|
|
|
|
|
by munro
1180 days ago
|
|
I hate these blurry image thumbnails, much prefer some sort of hole, and just wait for a better thumbnail (look at youtube for this, or basically any site). I'd much rather see engineers spending more time making the thumbnails load faster (improving their backend throughput, precache thumbnails, better compression, etc). The blurry thumbnails have 2 issues 1) trick person into thinking they're loaded, especially if there's a flicker before the blurry thumbnails are displayed!!! so then the brain has to double back and look at the new image. 2) have a meaning that content is blocked from viewing |
|
> I'd much rather see engineers spending more time making the thumbnails load faster
Generally it's a client-side bandwidth/latency issue, not something on the server. Think particularly on mobile and congested wi-fi, or just local bandwidth saturation.

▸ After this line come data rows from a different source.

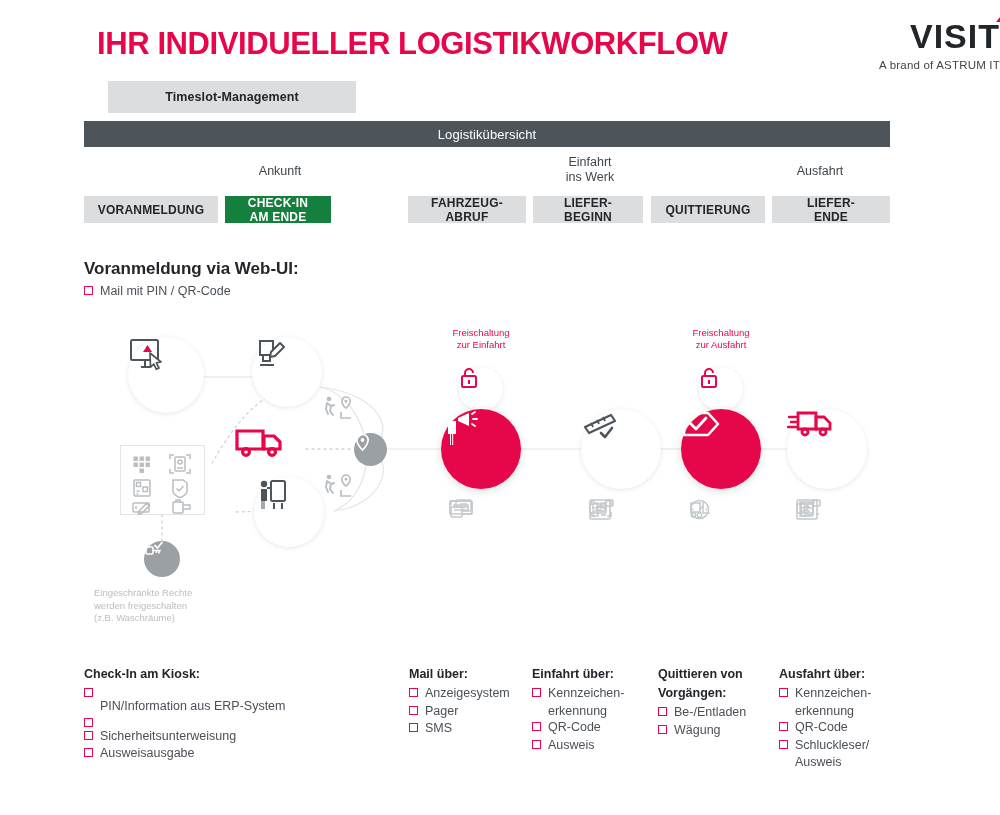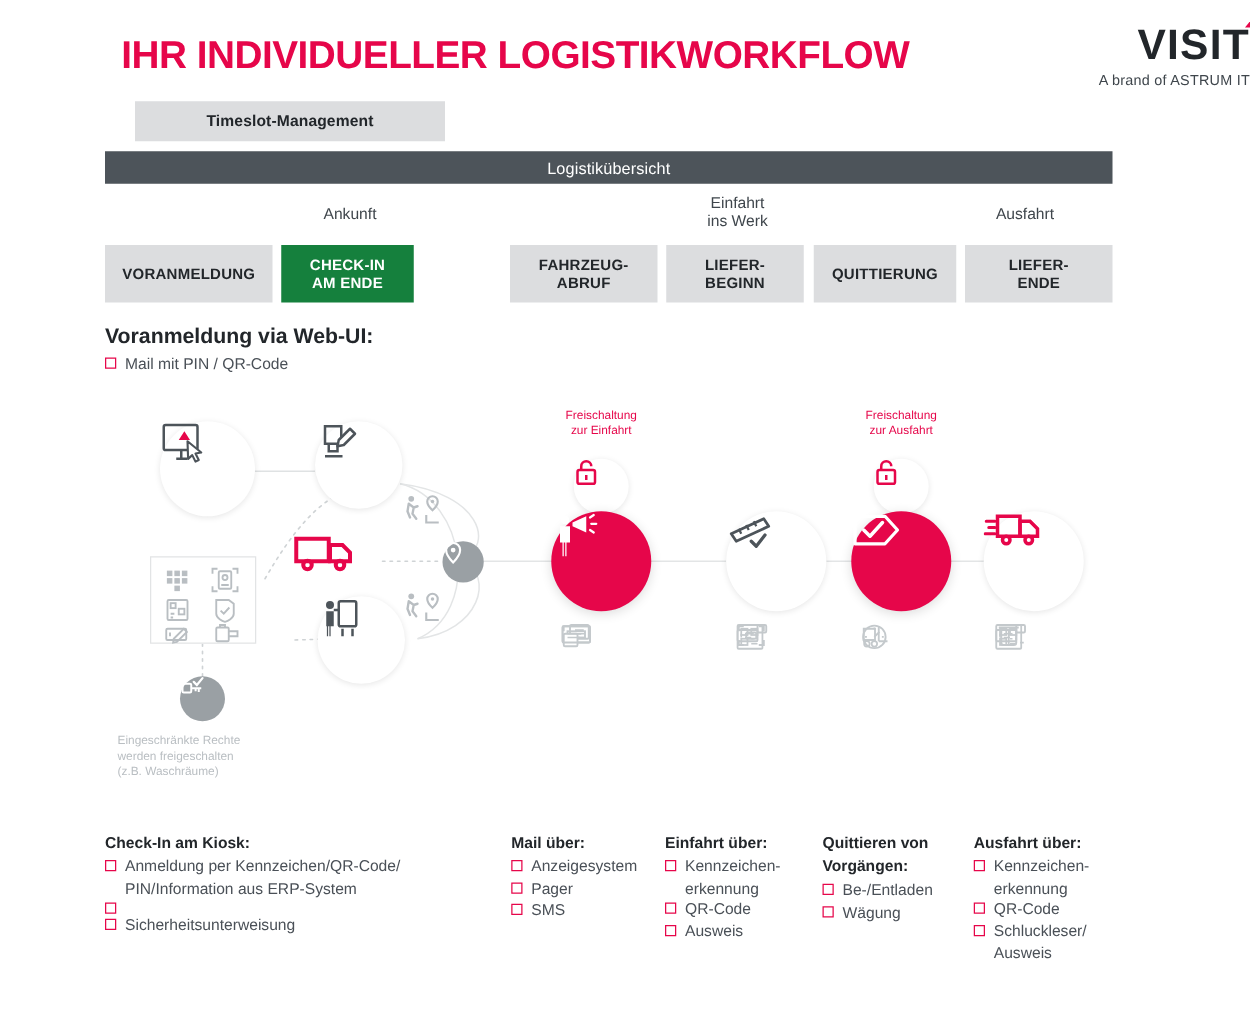"VORANMELDUNG" .tab { height: 46px -> 27px }
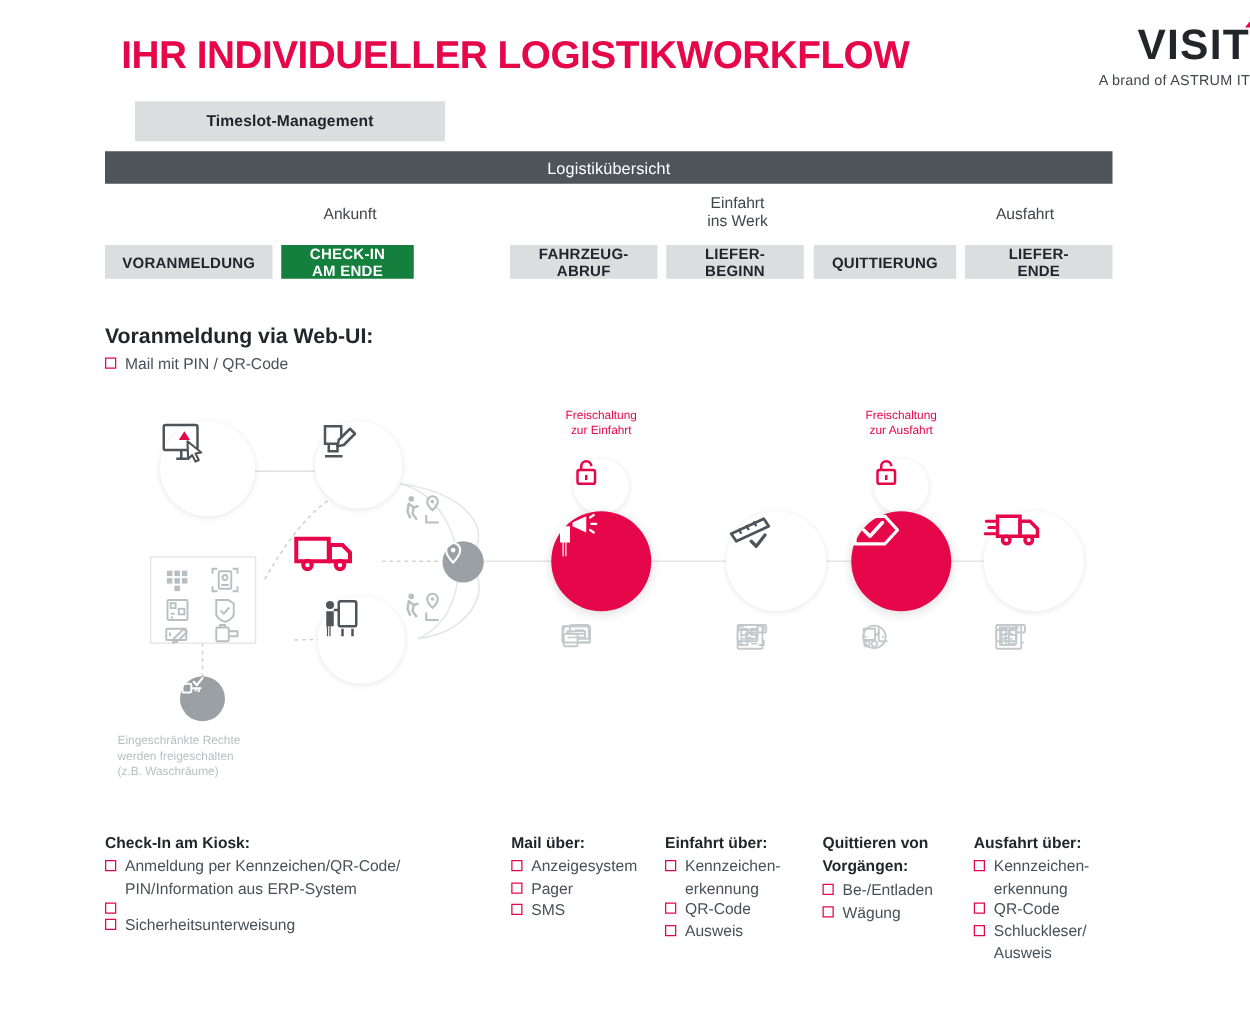"Anmeldung per Kennzeichen/QR-Code/" span.chk-txt { html: <span>Anmeldung per Kennzeichen/QR-Code/</span> -> none }
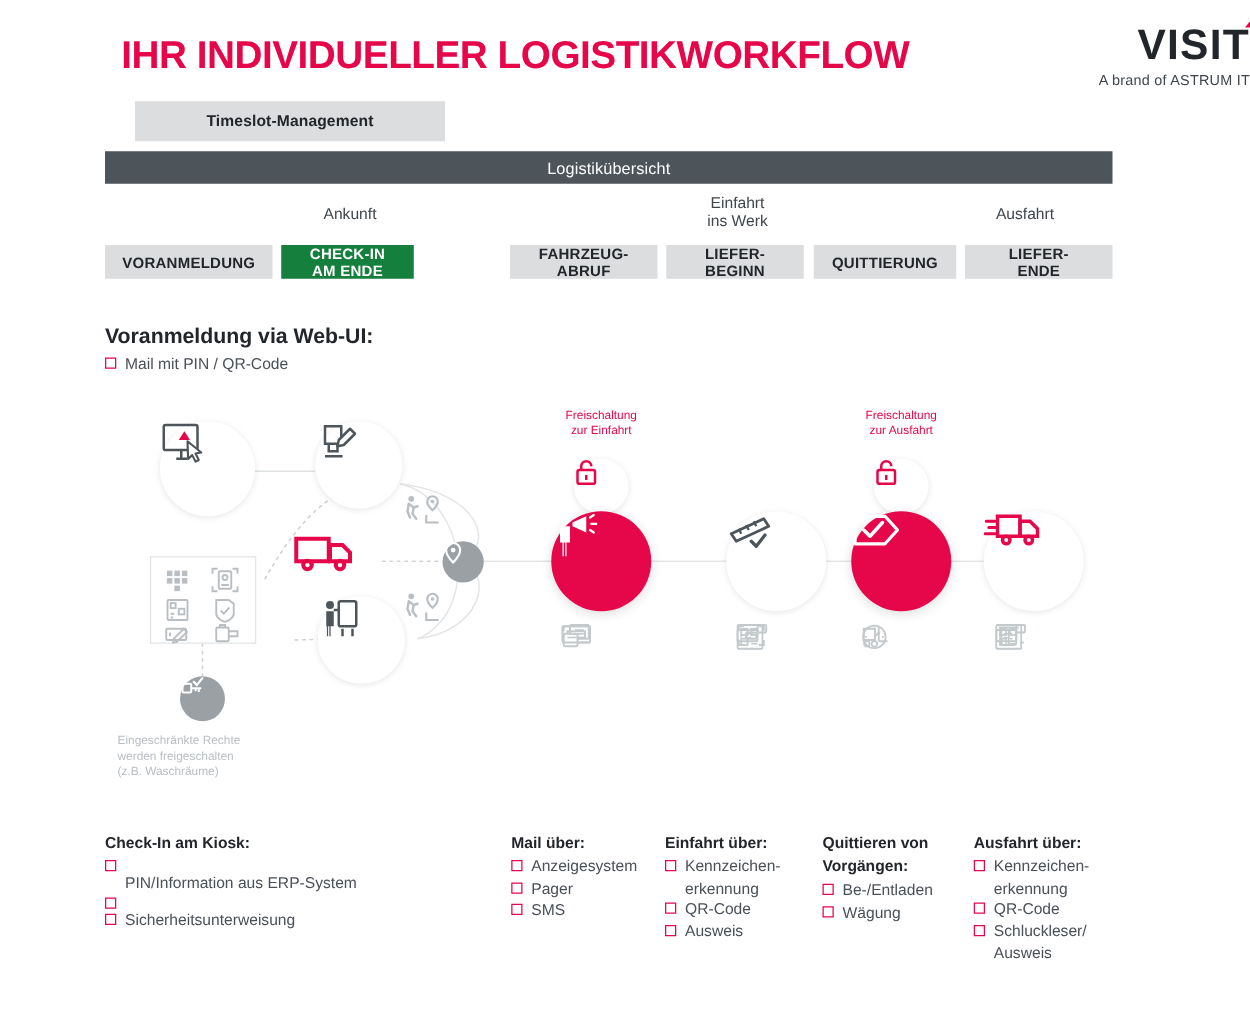"Ausweisausgabe" div.chk-row { html: none -> <div> <span></span> <span>Ausweisausgabe</span> </div> }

> The blurry thumbnails have 2 issues 1) trick person into thinking they're loaded
I've never found myself thinking that -- a blurry-gradient image seems to be generally understood as "loading". Which goes all the way back to the 90's.
> 2) have a meaning that content is blocked from viewing
In that case there's almost always a message on top ("you must subscribe"), or at least a "locked" icon or something.
These blurry images are designed for use in photos that accompany an article, grids of product images, etc. I don't think there's generally any confusion as to what's going on, except "the photo hasn't loaded yet", which it hasn't. I find they work great.